Assemblywoman says NJ Must Enact Strong Data Privacy Laws to Help Protect Sensitive Data & Make NJ More Competitive in Emerging Cybersecurity Market
With cyber threats on the rise and the absence of a nationwide data privacy law, Assembly Homeland Security & State Preparedness Committee Chair Valerie Vainieri Huttle on Tuesday said New Jersey must position itself as a leader in cybersecurity protection by adopting strong measures that will not only protect, but present economic opportunities for the state.
“After the breaches at Facebook, Cambridge Analytica and Equifax, people are rightfully concerned about how their personal data is being used,” said Vainieri Huttle. “The absence of federal regulation presents an opportunity for New Jersey to become a dominant force in the digital landscape by enacting legislation that will not only give residents the protections they are looking for, but will help position the state as an optimal location for tech companies that do this work.”

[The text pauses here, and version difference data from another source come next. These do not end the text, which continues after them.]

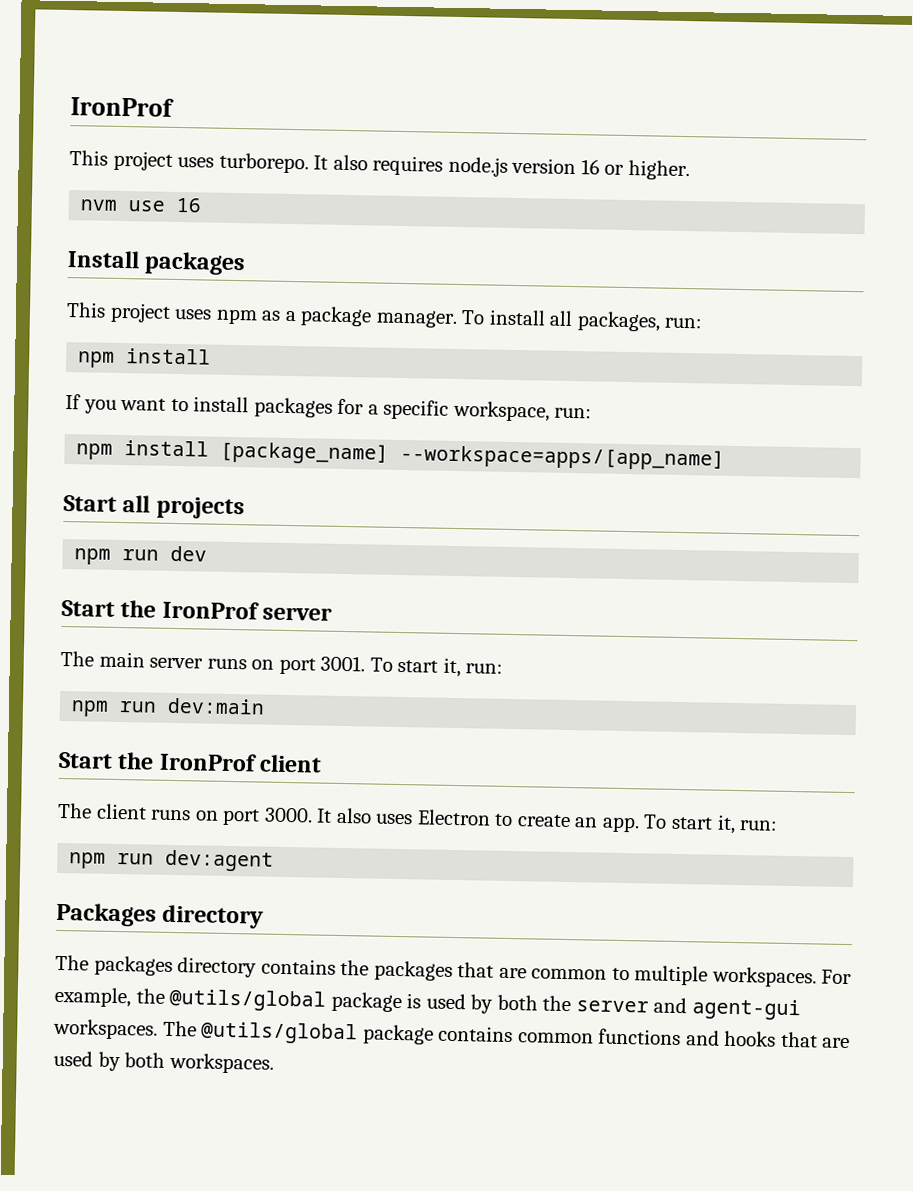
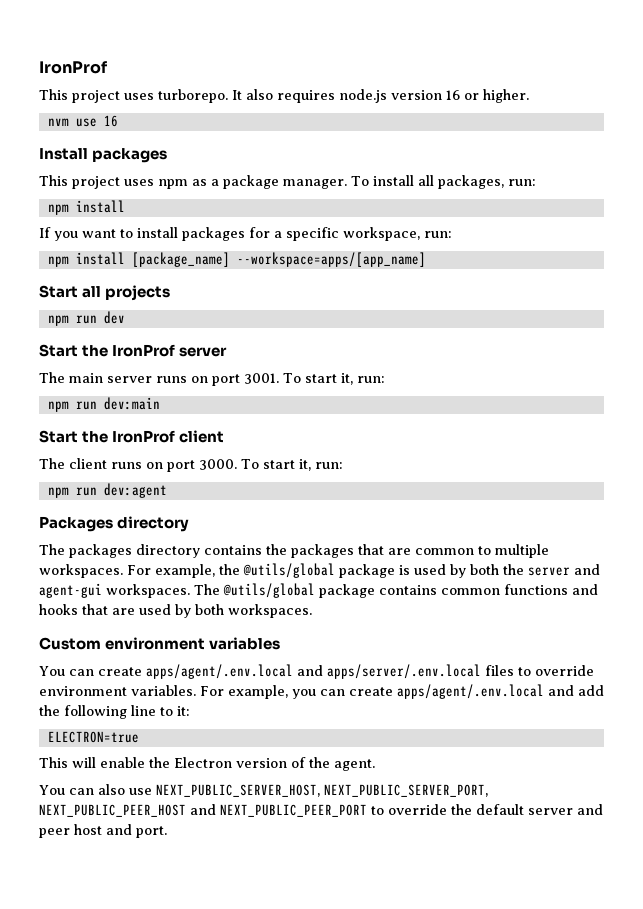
- It also uses Electron to create an app.
+ Custom environment variables
+ You can create apps/agent/.env.local and apps/server/.env.local files to override environment variables. For example, you can create apps/agent/.env.local and add the following line to it:
+ ELECTRON=true
+ This will enable the Electron version of the agent.
+ You can also use NEXT_PUBLIC_SERVER_HOST, NEXT_PUBLIC_SERVER_PORT, NEXT_PUBLIC_PEER_HOST and NEXT_PUBLIC_PEER_PORT to override the default server and peer host and port.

Earlier this month, Vainieri Huttle (D-Bergen) invited several security experts to speak before the Homeland Security & State Preparedness Committee, including Kenneth Rashbaum, an attorney who advises multinational corporations, financial services organizations and life sciences organizations in the areas of privacy and cybersecurity. Rashbaum explained how multinational organizations increasingly require cybersecurity and privacy protocols and compliance as a condition of doing business with them, and will look to locate in states with strong laws and robust enforcement.
Vainieri Huttle said Dr. David Weiss of New Jersey City University, who also spoke at the hearing, further reiterated this point when he testified about the importance and need to further advance innovation for businesses focused on data protection to compete in the global market place.
“A stronger, more comprehensive data protection policy for New Jersey will provide more transparency leading to more commercial opportunities for our business community that manages, stores and transfers data,” she added.
Vainieri Huttle said New Jersey can take lessons from the General Data Protection Regulation (GDPR) in Europe, which takes effect this week and will give citizens greater control over their data.
The law, while far from perfect, is based on the premise that consumers should have control over their personal data. “That’s what consumers want and deserve,” said Vainieri Huttle. “Whichever direction we go in as a state needs to have this ideal as its foundation.”
Vainieri Huttle said she plans to introduce a bill to raise awareness about data privacy as a starting point, and will user her position as chair of the Assembly Homeland Security & State Preparedness Committee to help make New Jersey a strong leader and competitor in an industry that is growing at such a rapid pace, it is having a hard time keeping up.
According to industry experts, there are roughly half a million cybersecurity-related job openings in the United States, but the gap between available workforce and demand is growing.
By 2019, there will be 6 million job openings for information security professionals, but only 4.5 million security professionals to fill these roles.
“Other states are already taking advantage of this boom and investing in infrastructure to attract these companies. New Jersey is already home to a thriving tech industry and top-notch institutions of higher education. We have a history of innovation. We can either be active participants in this boom, or watch from the sidelines as other states reap the benefits,” said Vainieri Huttle.